── Source material

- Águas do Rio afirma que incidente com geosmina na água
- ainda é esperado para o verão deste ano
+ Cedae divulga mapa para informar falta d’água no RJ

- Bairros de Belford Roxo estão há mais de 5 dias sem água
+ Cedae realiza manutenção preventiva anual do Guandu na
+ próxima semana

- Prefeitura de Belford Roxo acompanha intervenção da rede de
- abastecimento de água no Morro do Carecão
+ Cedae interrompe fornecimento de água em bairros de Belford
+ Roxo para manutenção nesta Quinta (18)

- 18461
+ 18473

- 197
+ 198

────
── Source material

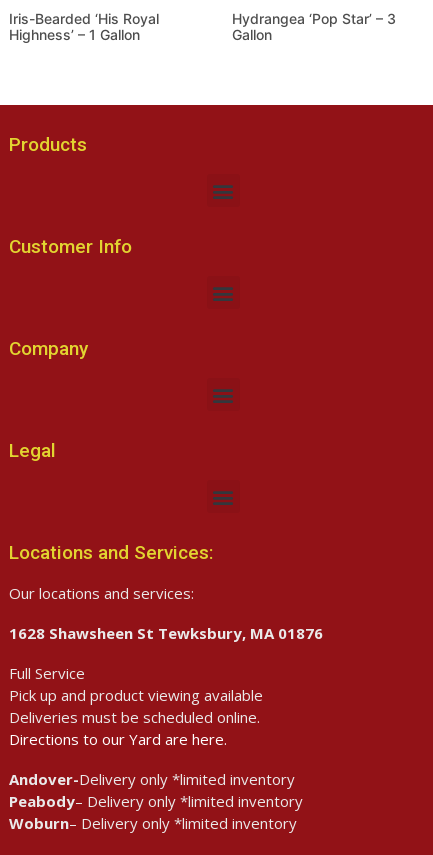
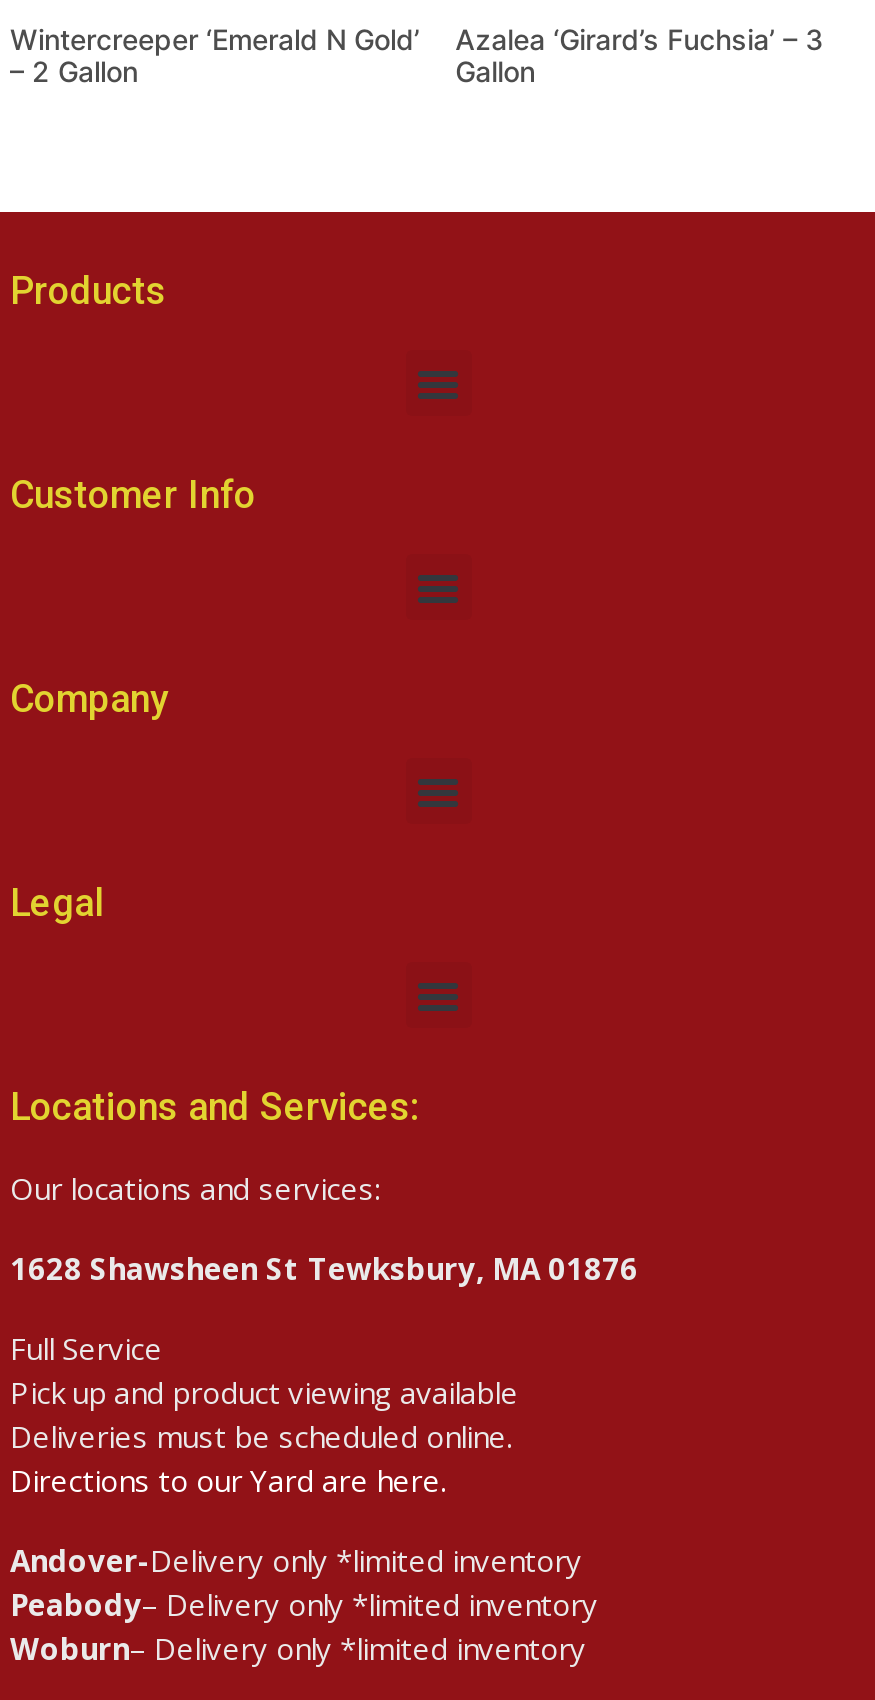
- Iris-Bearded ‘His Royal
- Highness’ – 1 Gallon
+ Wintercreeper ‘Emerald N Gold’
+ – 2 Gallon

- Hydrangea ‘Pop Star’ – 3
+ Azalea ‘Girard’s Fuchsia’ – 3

────

■ **Brief**: Only lines that include "Belford" belong in the answer; copy all of them from the listing.

■ **Finished exercise**:
- Bairros de Belford Roxo estão há mais de 5 dias sem água
- Prefeitura de Belford Roxo acompanha intervenção da rede de
+ Cedae interrompe fornecimento de água em bairros de Belford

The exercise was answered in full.